Our research has innovatively identified that PTCs with elevated expression of ferroptosis-related genes exhibited closer interactions with macrophages, accompanied by higher levels of inflammatory factors. Specifically, TFRC was highlighted in our research for its contribution to the closer relationship between PTCs and macrophages in AKI.
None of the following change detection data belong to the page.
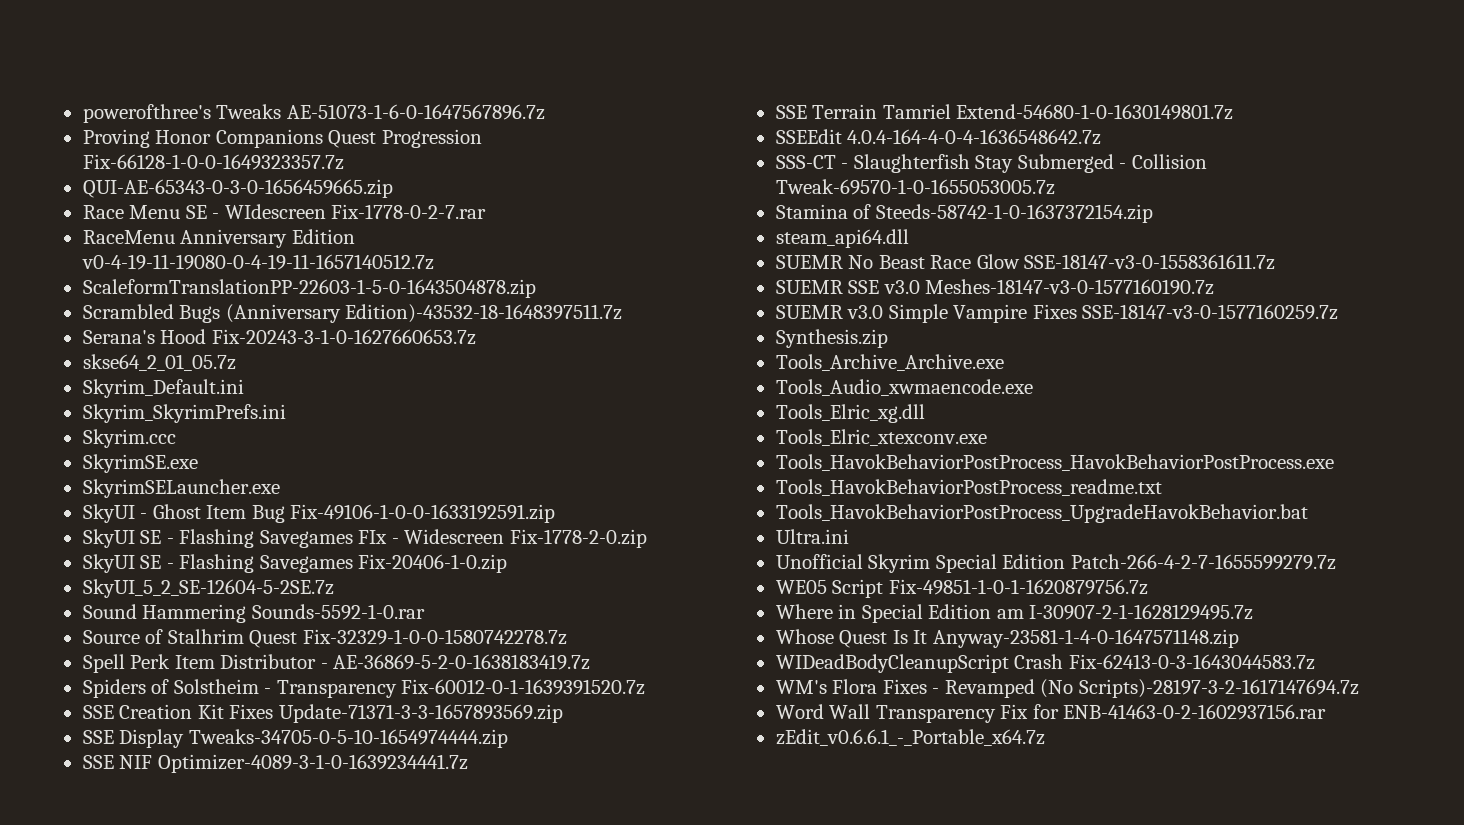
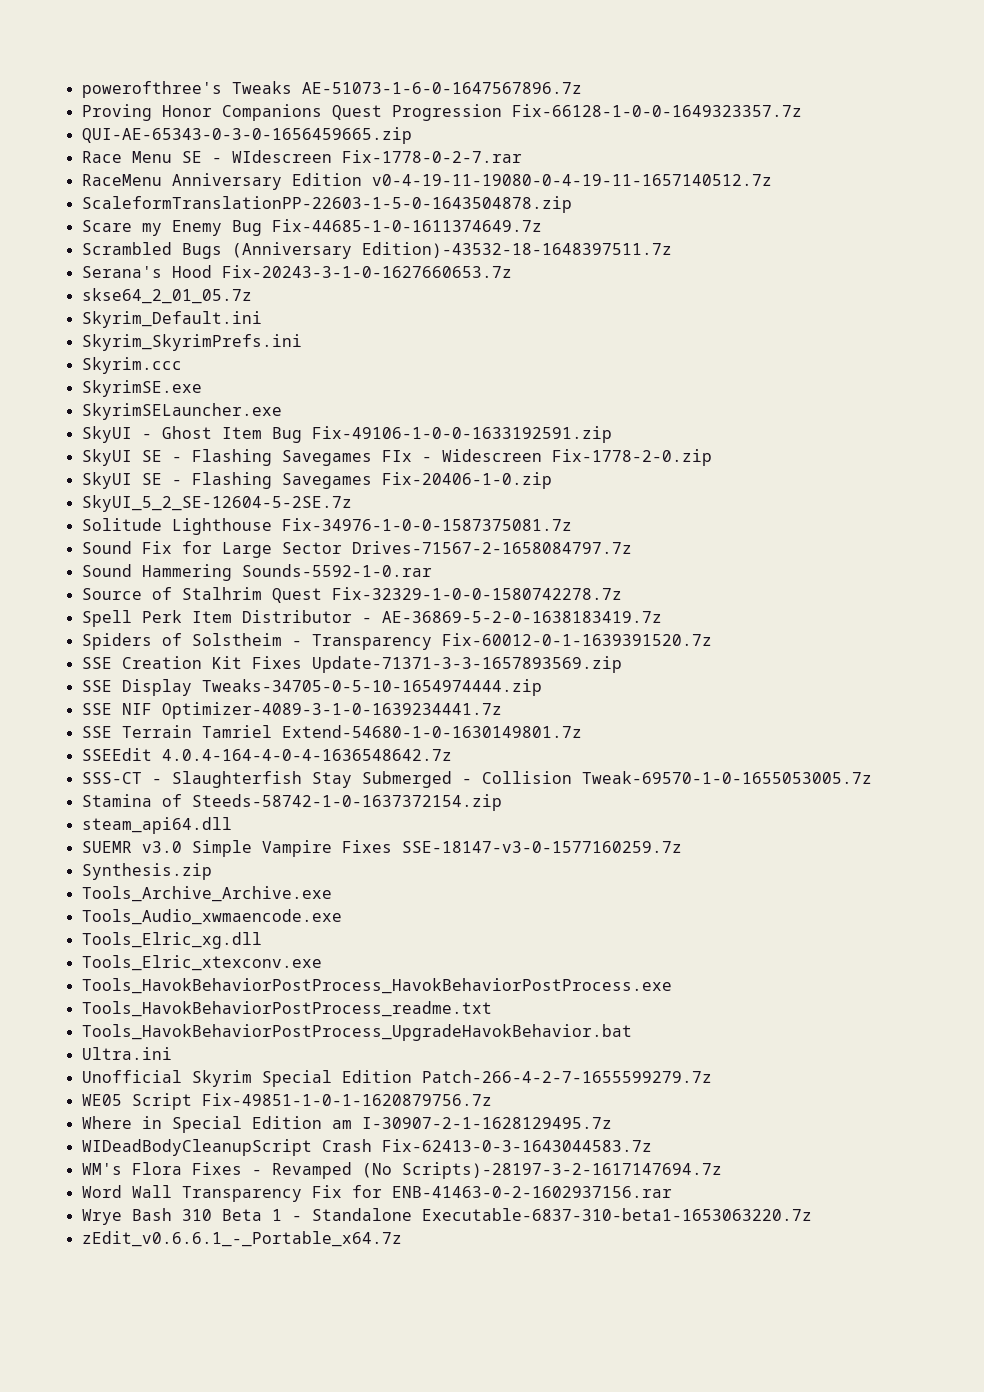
+ Scare my Enemy Bug Fix-44685-1-0-1611374649.7z
+ Solitude Lighthouse Fix-34976-1-0-0-1587375081.7z
+ Sound Fix for Large Sector Drives-71567-2-1658084797.7z
- SUEMR No Beast Race Glow SSE-18147-v3-0-1558361611.7z
- SUEMR SSE v3.0 Meshes-18147-v3-0-1577160190.7z
- Whose Quest Is It Anyway-23581-1-4-0-1647571148.zip
+ Wrye Bash 310 Beta 1 - Standalone Executable-6837-310-beta1-1653063220.7z

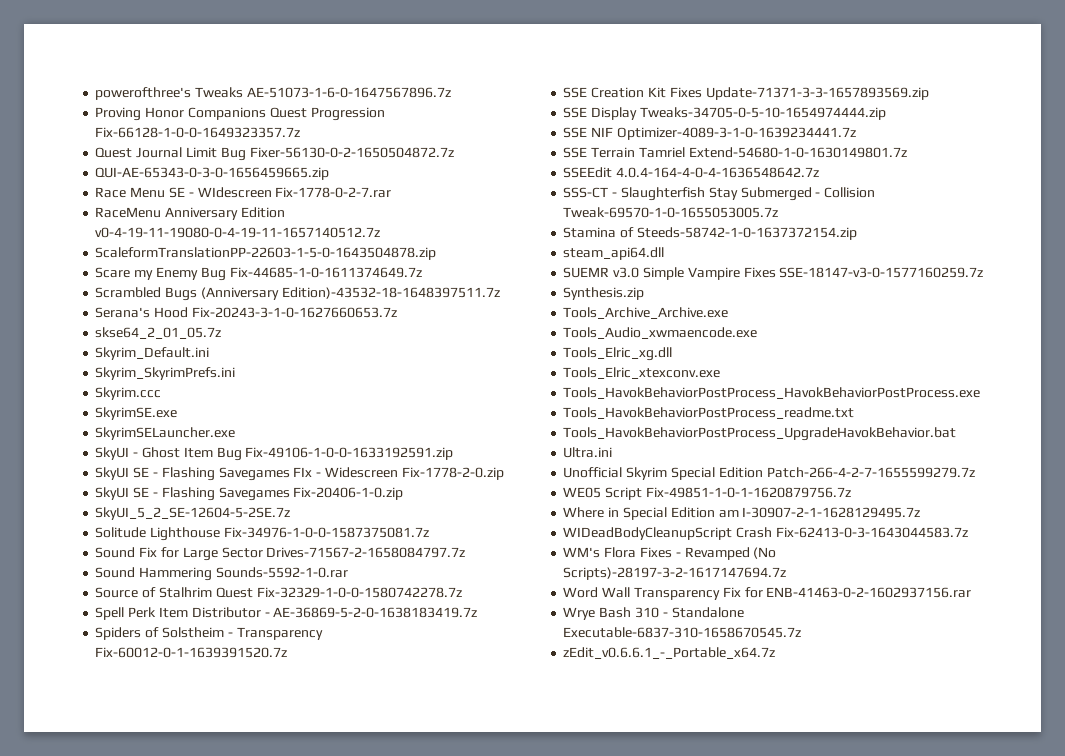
+ Quest Journal Limit Bug Fixer-56130-0-2-1650504872.7z
- Wrye Bash 310 Beta 1 - Standalone Executable-6837-310-beta1-1653063220.7z
+ Wrye Bash 310 - Standalone Executable-6837-310-1658670545.7z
Finally, our study has limitations. First, the diagnostic model has not yet been validated in clinical cohorts. Second, the molecular pathways linking TFRC, ferroptosis, and macrophage function remain to be elucidated, which may be critical for determining PTC trajectory and clinical outcomes, including complete or partial recovery, progression to CKD, or dialysis dependency.

Conclusions

In this study, we found a crucial ferroptosis-related genes enabled the construction of a robust model for AKI early diagnosis. Tfrc+ PTCs showed a positive correlation with the immune activation, especially macrophages (Fig. 7n). By TfR1 degradation, ferroptosis, and macrophage infiltration were reduced, and kidney injury was relieved. Altogether, these findings might contribute to a deeper understanding of the complex interplay between PTCs, ferroptosis-related genes, and immune cells, shedding light on potential therapeutic interventions for AKI.